Pubdate: Sun, 17 May 2009
Source: Observer, The (UK)
Copyright: 2009 Guardian News and Media Limited
Contact:  http://www.observer.co.uk/
Details: http://www.mapinc.org/media/315
Author: Mark Townsend
Bookmark: http://www.mapinc.org/coke.htm (Cocaine)

COLOMBIAN COCAINE RING TARGETED BY UK

Britain is to target one of the most notorious Colombian cocaine 
syndicates by demanding the extradition of its key members to face 
trial in the UK.

Prosecutors have drawn up a hit-list of targets connected to the 
powerful Cali cartel following evidence linking them to the supply of 
drugs throughout Britain. The development follows the first 
extradition to the UK from Colombia since the countries signed a 
treaty in 1889.

Colombian national Carlos Arturo Sanchez-Corovado, 43, pleaded guilty 
at Southwark crown court on Friday to his involvement in Britain's 
biggest drugs ring, a London-based syndicate with direct links to the 
Cali cartel, once regarded as the world's dominant cocaine supplier.

Prosecutors said that Sanchez-Corovado acted as "delivery man" for a 
group that flooded Britain with more than UKP 1bn worth of Class-A 
drugs over a decade. Although police began rounding up British-based 
members of the cartel five years ago, Sanchez-Corovado fled to Colombia.

By 2006, 31 members of the ring had been sentenced, leaving just 
Sanchez-Corovado outstanding. After Colombian authorities had been 
persuaded to surrender him, Sanchez-Corovado was arrested in Cali 
last August and extradited several weeks ago. He will be sentenced 
next month after pleading guilty to money-laundering offences 
relating to drug trafficking and to possessing false identification.

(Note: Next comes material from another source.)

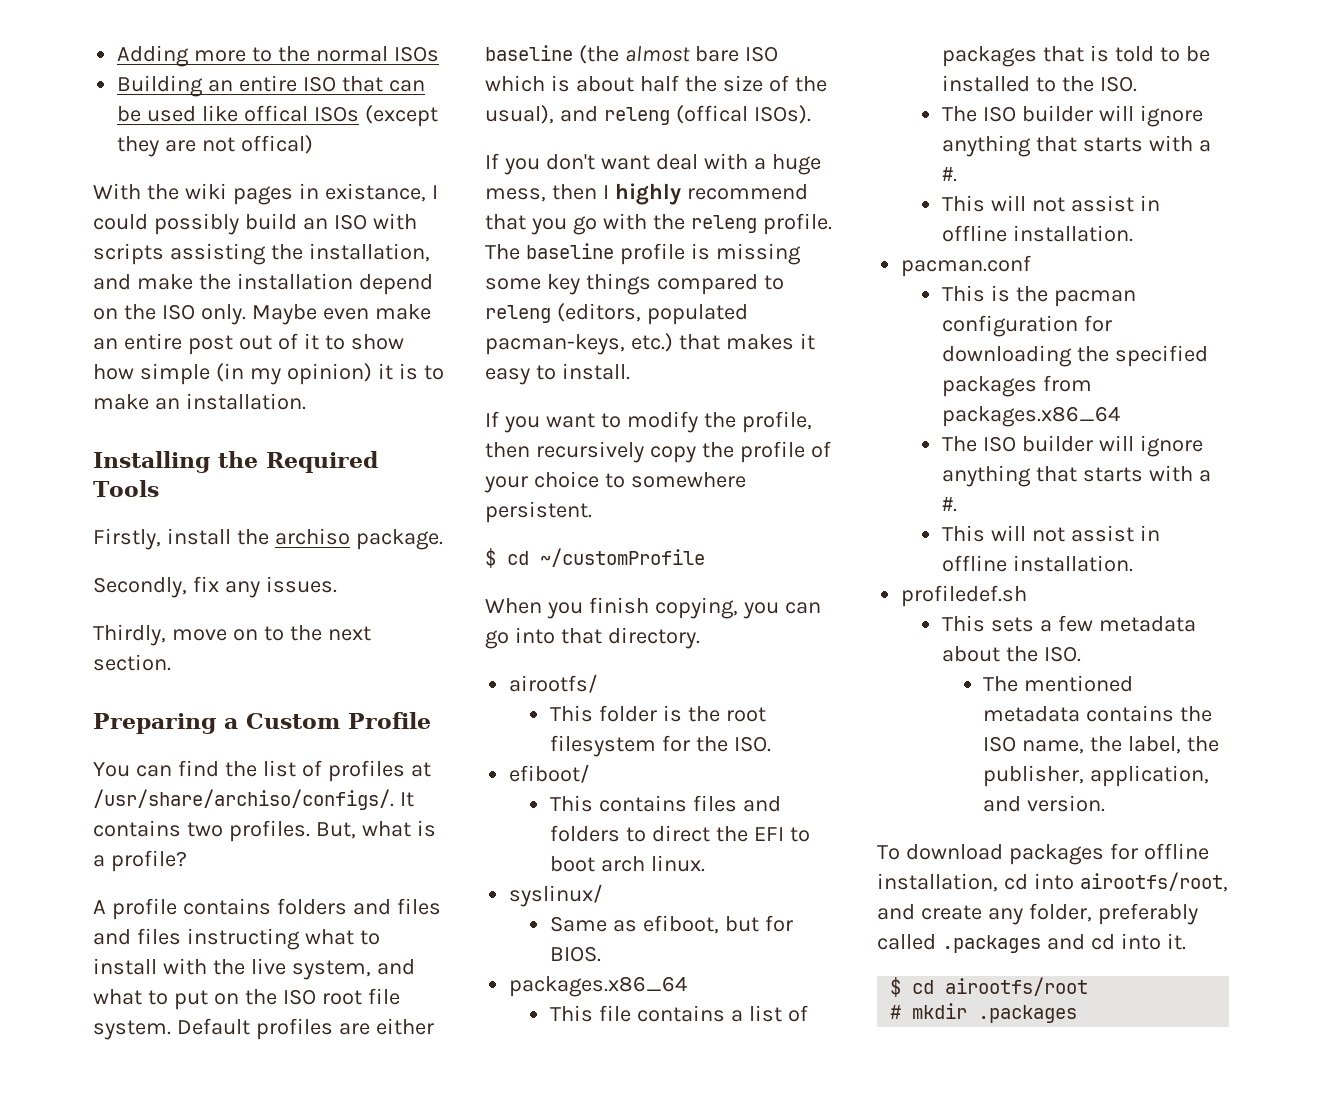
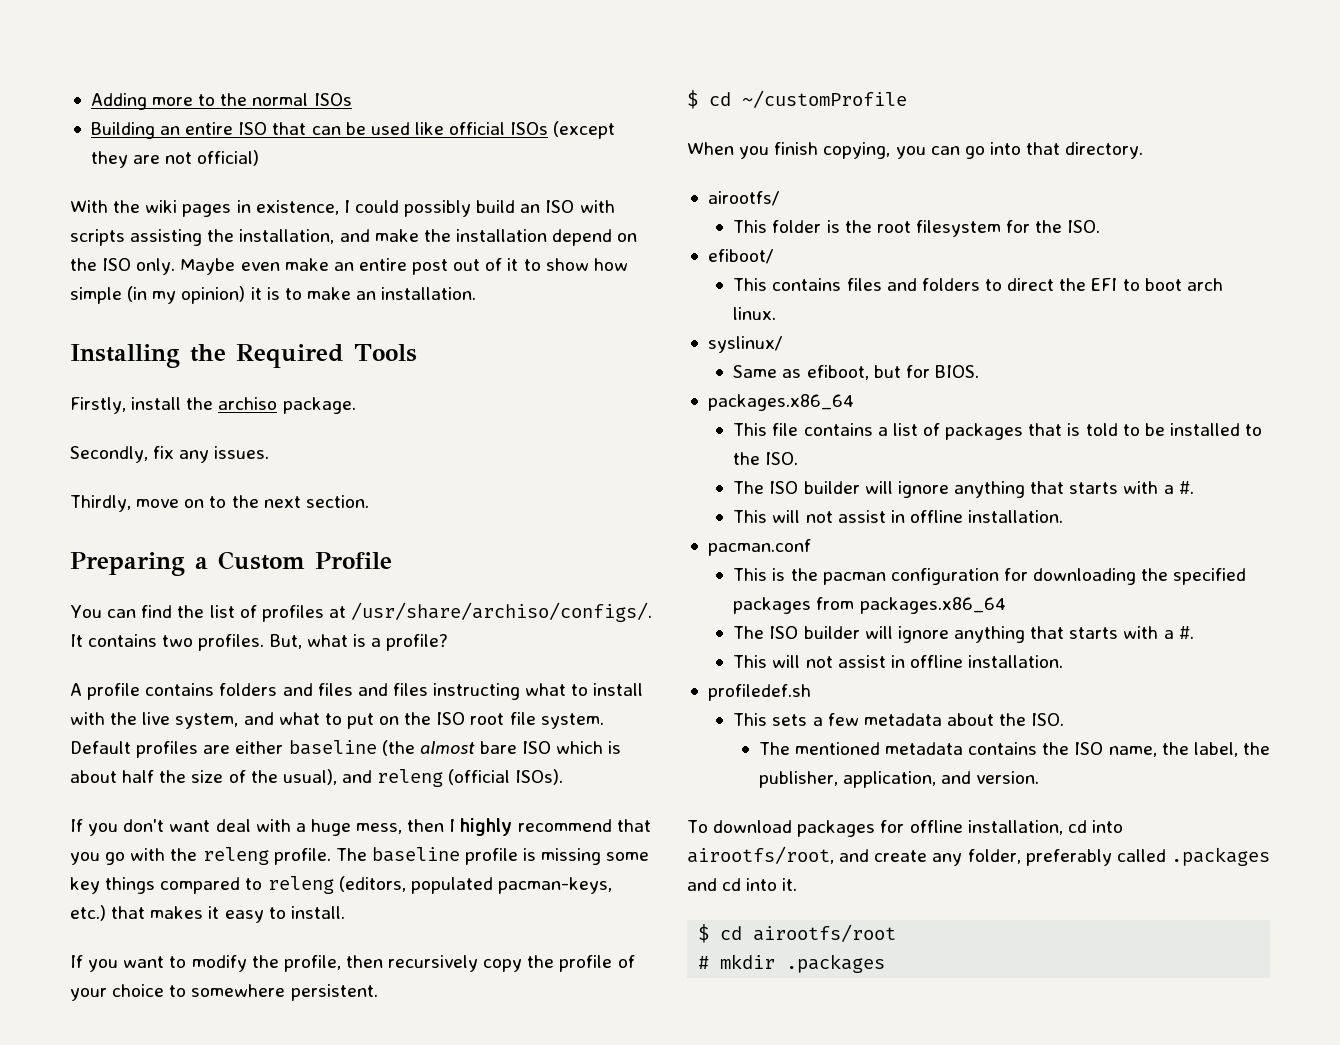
[244,105,309,122] offical -> [449,122,506,135] official
[241,135,314,154] offical) -> [197,150,260,166] official)
[324,183,426,202] existance, -> [255,200,339,215] existence,
[675,105,748,124] (offical -> [448,769,511,785] (official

The Serious Organised Crime Agency confirmed yesterday it had 
identified a number of other high-profile Colombian cocaine barons 
they want to bring to justice

Beverley Parr of Soca said: "The extradition is a really promising 
development for the future."

Alison Saunders, head of the Crown Prosecution Service's organised 
crime division, added: "The message for people who come here to 
commit crime is that there is no hiding place."

Police sources said the deal to extradite a member of the Cali cartel 
had potentially placed the country's politicians at risk, including 
vice-president Francisco Santos Calderon who had given his personal 
backing to the deal. The support represents a marked shift from the 
1990s when the cartel's links to the government led to allegations of 
multi-million dollar bribery.

Sanchez-Corovado's syndicate employed hundreds of people in the UK to 
launder the vast amounts of cash it generated, and many of them 
masqueraded as pillars of the expatriate Colombian community.

Court documents indicate that a Colombian cafe on Holloway Road, 
north London, doubled as a money laundering operation. The 
ringleaders of the group, Jesus Anibal Ruiz-Henao, 45, and his 
brother-in-law Mario Tascon, 32, were jailed for 19 and 17 years for 
conspiracy to supply Class-A drugs and for money laundering offences. 
They sold drugs on to gangs throughout the UK.

When detectives raided their north-west London homes in 2004, they 
seized more than UKP 2.5m in cash and cocaine and cannabis valued at 
UKP 100m. So significant was the ring that the price of cocaine 
soared by 50 per cent after it was dismantled.